Teoría Invertidumbre #26

Singing bowls or more commonly known as Tibetan bowls

Audio
- Crossing The Line - Henry Wolff & Nancy Hennings - track 1 from the album Tibetan Bells III - The Empty Mirror (1988)
- Excerpt of the only track from the album Reflection - Brian Eno (2016)

 

Singing bowls or more commonly known as Tibetan bowls

"...According to Tibetan oral tradition, these bowls date back to 560-180 B.C. They have been found in temples, monasteries, and meditation halls all over the world. They have been found in temples, monasteries, and meditation halls all over the world. (...) They are made from an alloy of five to seven metals, such as gold, silver, mercury, copper, iron, tin and lead, and each of these metals is believed to produce an individual sound, including partials, and these sounds together produce the exceptional "singing" sonority of the bowls. In their manufacture, each bowl is hammered by hand, in a circular fashion, to produce its harmonic tones and vibrations. Today they are used in music, relaxation, meditation and healing...".
According to Wolfgang Strobel (1998), "...to indicate its probable country of origin, it is called "Tibetan singing bowl". It is found, however, in other Himalayan countries, and has spread throughout the Buddhist world, including Japan, in various versions...".
 
Tibetan singing bowls can range in size from 10 cm in diameter up to 1 metre. The most popular ones range from 20 to 30 cm in diameter.
 
They are usually made of an alloy of 7 to 9 metals. The sides and rim of the bowl vibrate when struck or when the rim is run over with a mallet or drumstick. Singing bowls have been used in Asia in Buddhism for meditation, trance induction and relaxation.

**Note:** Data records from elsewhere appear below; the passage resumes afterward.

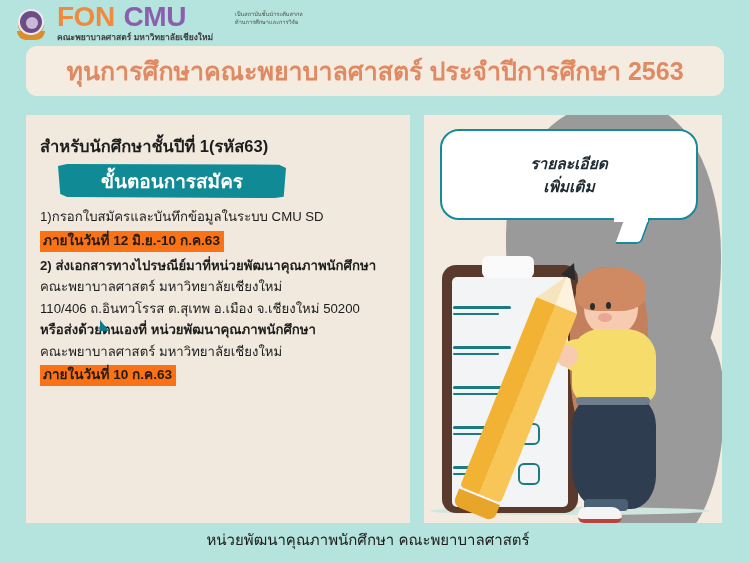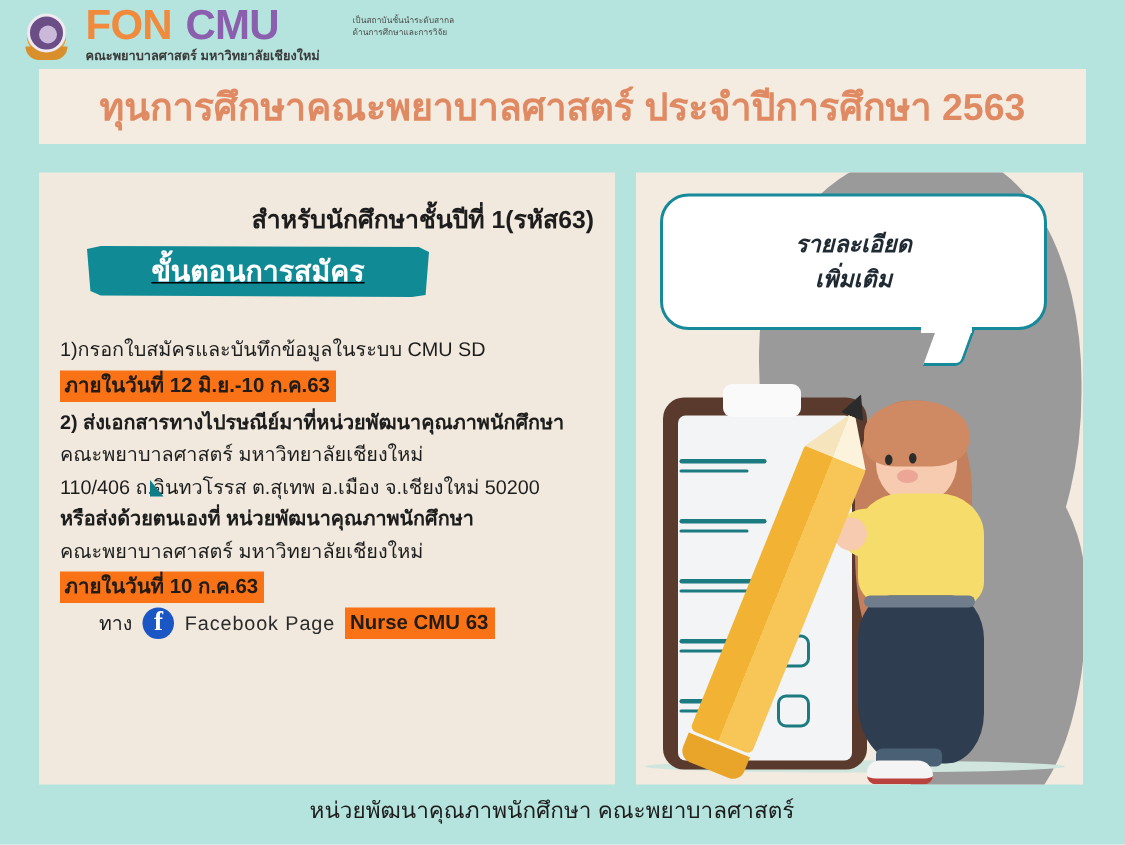"ทุนการศึกษาคณะพยาบาลศาสตร์" .title-band { border-radius: none -> 11px }
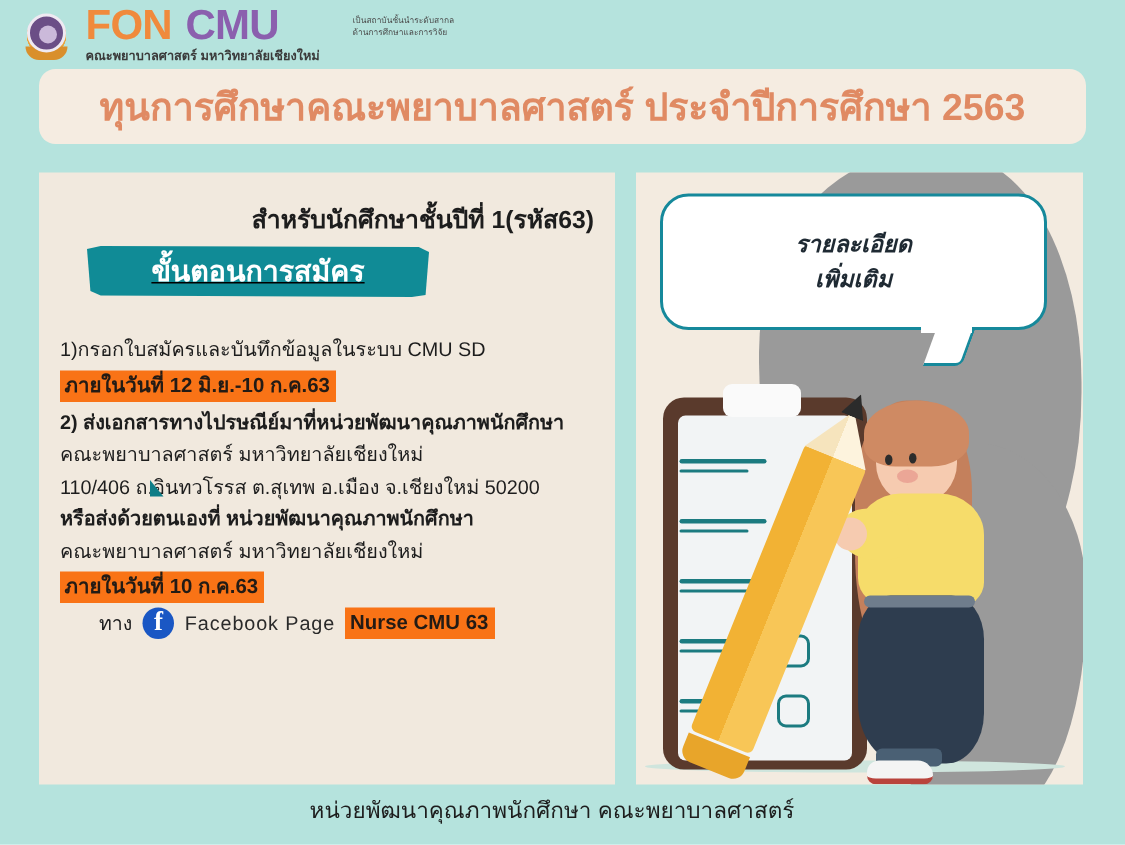"สำหรับนักศึกษาชั้นปีที่ 1(รหัส63)" .for-students { text-align: right -> left }
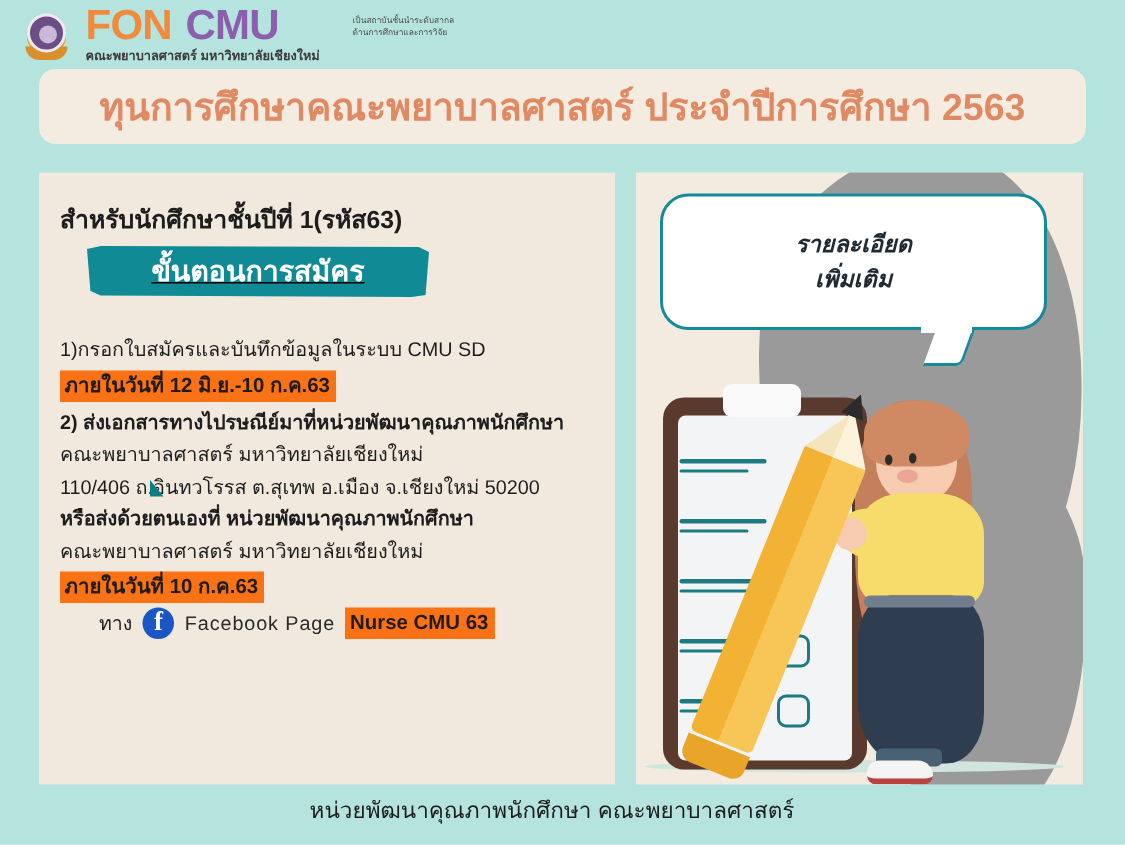"ขั้นตอนการสมัคร" .ribbon { margin: 5px 0 24px 18px -> 5px 0 8px 18px; text-decoration: underline -> none }
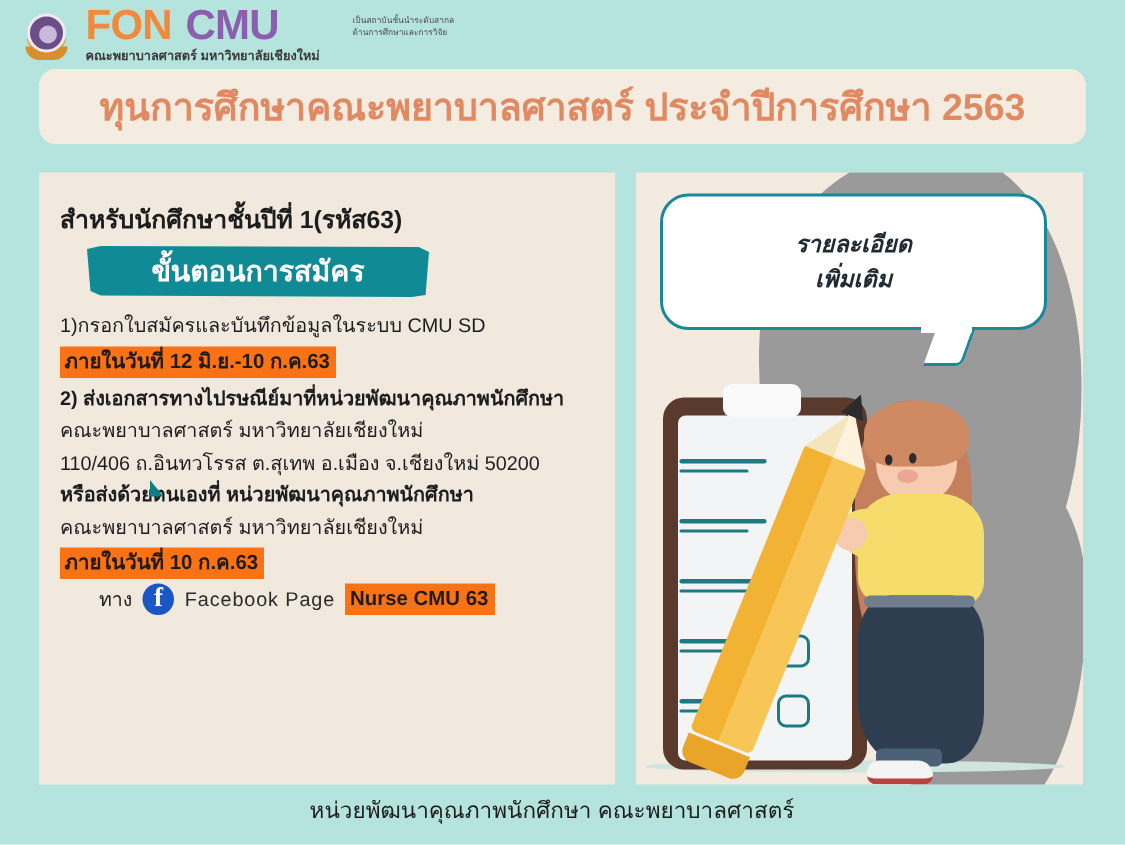"ทาง" div.fb-row { html: <div> <span>ทาง</span> <span></span> <span>Facebook Page</span> <span>Nurse CMU 63</span> </div> -> none }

In order to use a singing bowl, a "drumstick" is usually used. A drumstick is a wooden instrument that is sometimes surrounded by different materials, such as rubber, silicone or cotton to obtain different types of sounds. The sounds obtained with a wooden stick are higher pitched and those obtained with cotton and other soft materials are lower pitched. The size of the drumstick should be proportionate to the size of the bowl to be played.

There are two ways of playing singing bowls: Beating and percussion. Percussion is a blow on the outer rim of the bowl, and beating is rubbing the rim with the stick until the bowl begins to make a sound. Not all bowls allow beating, but all allow percussion.